一般的に、収益を確保していくには不労所得の比率を高めていくのが望ましい、とされています。
たとえば本を出版した場合のように、一冊あたりの印税額は高くなくとも、長期的に収益があがる手段を確保できたら、収益としては安定するからです。
キャラクタービジネスが良い例でしょう。キャラクターを発案し、グッズ展開されてビジネスが広がっていった場合、キャラクターのライセンス料が不労所得になります。ヒットすれば大きな収益の柱になるでしょう。そこまでヒットしなくても、そうした不労所得による収益があることは経済的な安定につながるのです。
逆に、会社勤めである、つまり勤労所得が収益の柱で、しかもそれが一つしかないのは非常に危険です。会社が倒産する、解雇される、という事態になればあなたは収益の柱を一挙に失ってしまうことになるからです。
個人起業の本には必ずと言っていいほど次のことが書いてあります。
「取引先はひとつにしぼらず、複数にすること」
クライアントや取引先を、相手が大手だからといってひとつにしぼってはいけない、ということです。その相手がいなくなったら、取引相手がひとりもいなくなってしまうからです。
これと同じように、収益の柱もひとつにしぼらず、複数もっておいた方が、安定した収益を得ることができるでしょう。

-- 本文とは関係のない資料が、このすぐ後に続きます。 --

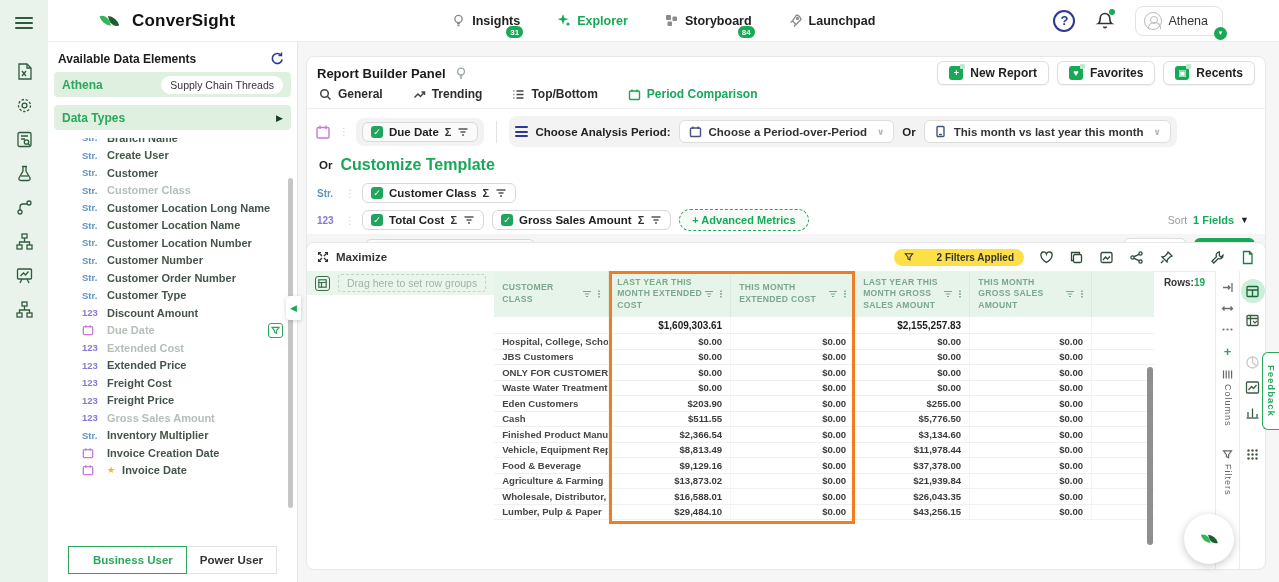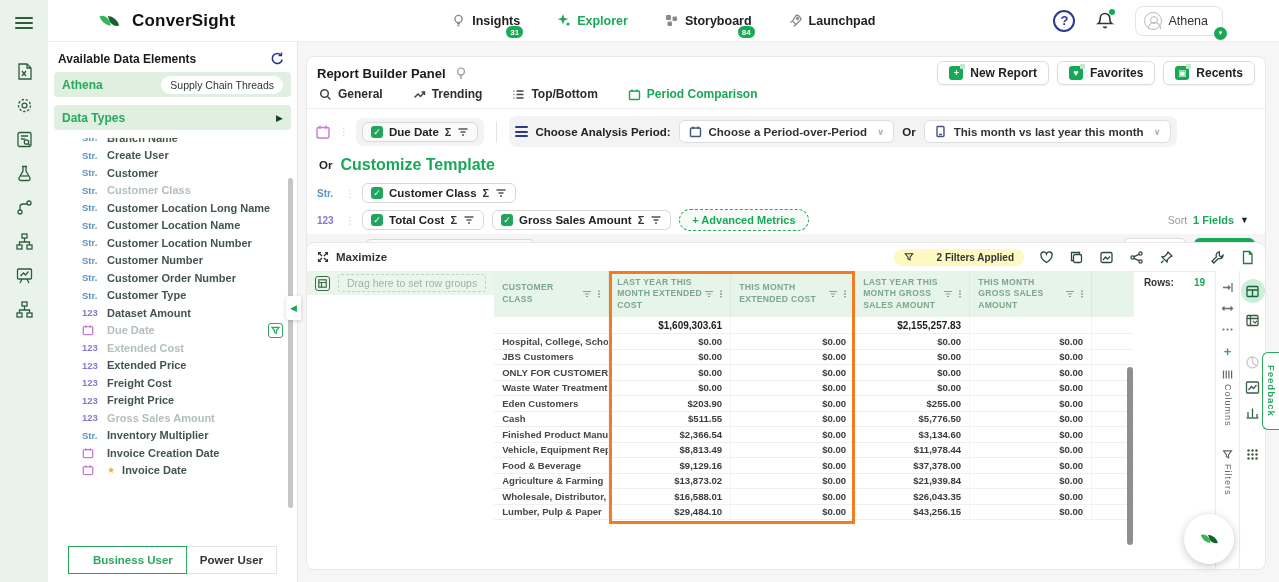--- a/index.html
+++ b/index.html
@@ -138,7 +138,7 @@
   .maximize{display:flex;align-items:center;gap:7px;font-size:11.5px;font-weight:600;color:#333;cursor:pointer;}
   .maximize svg{width:12px;height:12px;}
   .tc-actions{margin-left:auto;display:flex;align-items:center;gap:15px;}
-  .filters-pill{display:flex;align-items:center;gap:23px;background:#fef9c3;border-radius:12px;padding:3px 10px;font-size:10px;font-weight:700;color:#333;cursor:pointer;justify-content:space-between;}
+  .filters-pill{display:flex;align-items:center;gap:23px;background:#fde047;border-radius:12px;padding:3px 10px;font-size:10px;font-weight:700;color:#333;cursor:pointer;justify-content:space-between;}
   .filters-pill svg{width:10px;height:10px;}
   .act-ic{width:15px;height:15px;color:#2f4a38;cursor:pointer;}
   .act-ic svg{width:15px;height:15px;display:block;}

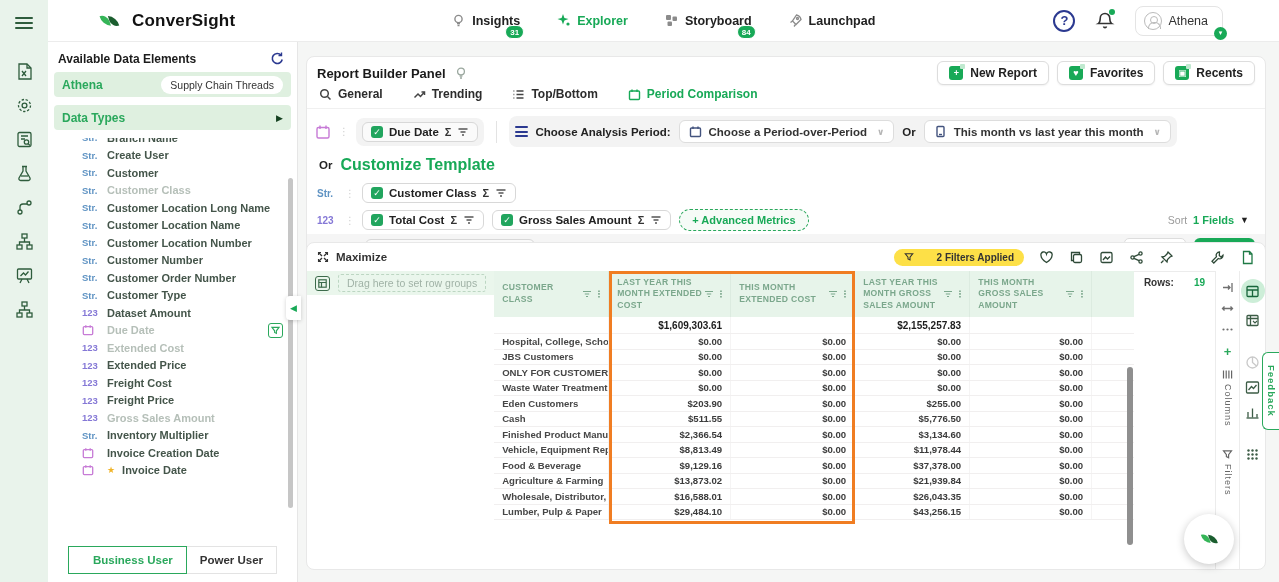--- a/index.html
+++ b/index.html
@@ -167,7 +167,7 @@
   .gcell.filler{flex:1;border-right:none;}
   .orange-box{position:absolute;left:115px;top:24px;width:246px;height:250px;border:3.5px solid #f07d22;pointer-events:none;z-index:2;}
   .vscroll{position:absolute;right:1px;top:96px;width:6px;height:178px;background:#8f8f8f;border-radius:3px;z-index:3;}
-  .tc-footer{height:21px;border-top:1px solid #ececec;display:flex;align-items:center;padding:0 10px;gap:20px;flex:none;}
+  .tc-footer{height:21px;border-top:1px solid #ececec;display:flex;align-items:center;padding:0 10px;gap:0;flex:none;}
   .rows-lbl{font-size:10px;font-weight:700;color:#333;}
   .rows-cnt{font-size:10px;font-weight:700;color:#18a957;}
 

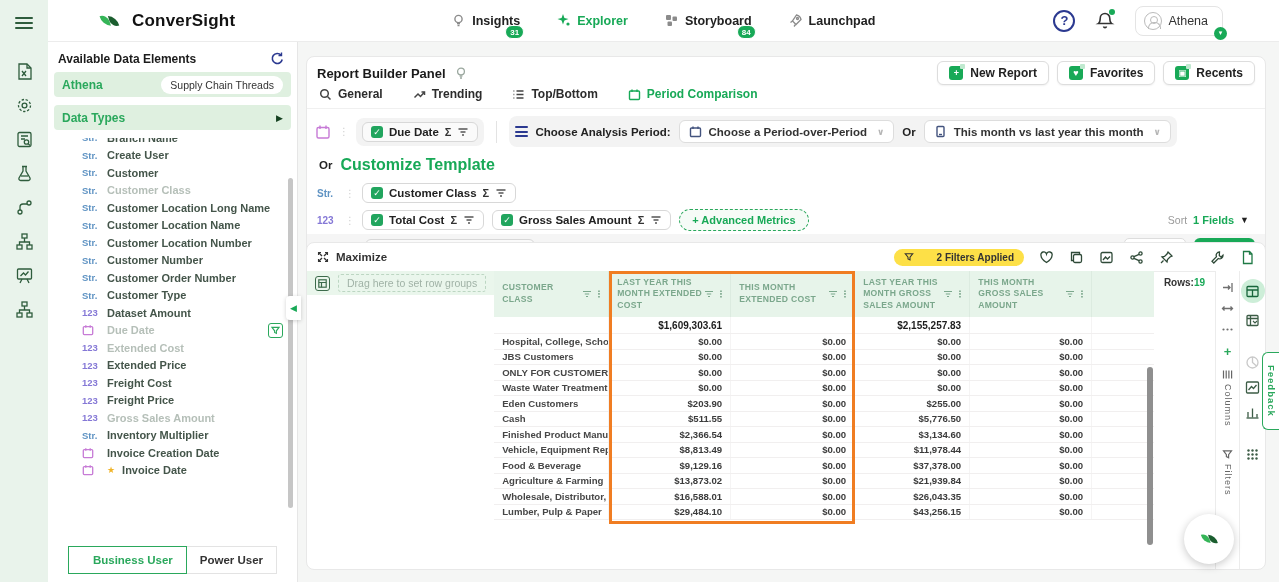--- a/index.html
+++ b/index.html
@@ -383,7 +383,7 @@
         </div>
         <div class="field-item">
           <span class="ftype num">123</span>
-          <span class="flabel">Dataset Amount</span>
+          <span class="flabel">Discount Amount</span>
         </div>
         <div class="field-item muted">
           <span class="ftype cal">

※ただし、注意していただきたいのは「不労所得のパフォーマンスは時間経過とともに変化する」という点です。もしあなたがマンションをもっており、家賃収入があるとします。マンションがすべて埋まっていれば問題ありません。しかし、今後20年の間に東京の空き家率は40%を超えるようになる、とも言われています。20年後にあなたが同じ家賃収入を得られるとはかぎりません。
したがって、不労所得の源泉は定期的なメンテナンスが必要です。場合によっては思い切ってマンションを売却してしまった方が良い場合もあります。
これは投資と回収の考え方そのままです。投資に関してはまた別の項目を立てて考えていきたいと思います。
経済的な自立を得るにはお金を得る手段をもつことが必要です。
ここは勘違いしないで欲しいところです。
生活基盤を安定させるのはお金そのものではありません。お金を得る手段です。
お金がなくても、お金を得る手段さえもっていれば、いつでも生活に必要なお金が得られるようになります。その「お金を得る手段」がすなわち「ビジネス」なのです。
次回からビジネスにおける5W1Hをひとつずつ、考えていきましょう。